■ **GOAL OF THE EXERCISE**: The span to repeat in the listing below runs from the line containing "none -> <p>" to the line containing "#d946ef -> #4c1d95", inclusive. Repeat it exactly, and only it.

■ **RECORDS SHOWN**:

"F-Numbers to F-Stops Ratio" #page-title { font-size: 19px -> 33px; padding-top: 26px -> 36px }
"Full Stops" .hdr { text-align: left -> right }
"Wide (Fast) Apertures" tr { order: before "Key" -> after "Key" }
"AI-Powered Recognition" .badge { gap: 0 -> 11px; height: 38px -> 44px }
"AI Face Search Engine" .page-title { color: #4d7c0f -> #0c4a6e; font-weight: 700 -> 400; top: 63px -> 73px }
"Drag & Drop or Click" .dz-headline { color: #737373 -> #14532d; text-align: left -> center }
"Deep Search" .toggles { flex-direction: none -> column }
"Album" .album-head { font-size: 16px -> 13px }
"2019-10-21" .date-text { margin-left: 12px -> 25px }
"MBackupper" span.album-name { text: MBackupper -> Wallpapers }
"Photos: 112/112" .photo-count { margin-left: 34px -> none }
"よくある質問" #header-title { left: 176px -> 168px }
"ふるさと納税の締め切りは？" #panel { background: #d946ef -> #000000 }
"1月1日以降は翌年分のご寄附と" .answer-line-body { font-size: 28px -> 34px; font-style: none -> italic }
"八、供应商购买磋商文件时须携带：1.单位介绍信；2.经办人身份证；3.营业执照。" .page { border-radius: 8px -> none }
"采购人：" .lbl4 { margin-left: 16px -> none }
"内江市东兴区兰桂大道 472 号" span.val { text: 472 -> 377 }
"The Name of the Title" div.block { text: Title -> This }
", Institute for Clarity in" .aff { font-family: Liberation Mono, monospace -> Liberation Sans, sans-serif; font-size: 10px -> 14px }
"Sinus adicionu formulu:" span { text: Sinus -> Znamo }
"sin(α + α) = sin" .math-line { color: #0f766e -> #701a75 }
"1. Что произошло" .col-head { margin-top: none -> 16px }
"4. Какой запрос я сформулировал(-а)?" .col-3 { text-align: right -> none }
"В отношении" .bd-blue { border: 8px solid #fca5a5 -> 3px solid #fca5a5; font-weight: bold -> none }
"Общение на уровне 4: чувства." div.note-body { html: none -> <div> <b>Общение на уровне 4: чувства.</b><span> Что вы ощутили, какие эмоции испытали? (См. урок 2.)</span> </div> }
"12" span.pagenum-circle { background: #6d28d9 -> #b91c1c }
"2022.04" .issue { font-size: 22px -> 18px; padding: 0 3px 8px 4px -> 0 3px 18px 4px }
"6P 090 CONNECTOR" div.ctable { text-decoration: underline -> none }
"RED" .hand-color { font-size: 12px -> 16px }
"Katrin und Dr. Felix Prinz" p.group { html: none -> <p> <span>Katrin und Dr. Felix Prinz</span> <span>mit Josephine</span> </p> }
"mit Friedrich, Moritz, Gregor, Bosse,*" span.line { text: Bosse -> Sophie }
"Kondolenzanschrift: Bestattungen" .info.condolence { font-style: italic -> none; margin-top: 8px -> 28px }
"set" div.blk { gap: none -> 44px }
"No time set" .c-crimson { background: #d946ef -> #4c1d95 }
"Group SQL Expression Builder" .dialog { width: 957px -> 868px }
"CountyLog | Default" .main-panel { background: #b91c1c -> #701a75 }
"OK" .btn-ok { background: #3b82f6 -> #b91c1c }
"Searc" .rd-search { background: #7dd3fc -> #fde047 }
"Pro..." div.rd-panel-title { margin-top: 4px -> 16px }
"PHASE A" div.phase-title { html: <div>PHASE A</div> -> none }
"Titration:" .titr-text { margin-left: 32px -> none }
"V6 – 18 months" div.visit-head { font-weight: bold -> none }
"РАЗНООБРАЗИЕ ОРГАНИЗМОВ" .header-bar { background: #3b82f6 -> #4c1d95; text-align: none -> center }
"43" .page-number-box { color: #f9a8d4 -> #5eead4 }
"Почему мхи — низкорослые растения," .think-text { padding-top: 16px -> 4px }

■ **EXERCISE OUTPUT**:
"Katrin und Dr. Felix Prinz" p.group { html: none -> <p> <span>Katrin und Dr. Felix Prinz</span> <span>mit Josephine</span> </p> }
"mit Friedrich, Moritz, Gregor, Bosse,*" span.line { text: Bosse -> Sophie }
"Kondolenzanschrift: Bestattungen" .info.condolence { font-style: italic -> none; margin-top: 8px -> 28px }
"set" div.blk { gap: none -> 44px }
"No time set" .c-crimson { background: #d946ef -> #4c1d95 }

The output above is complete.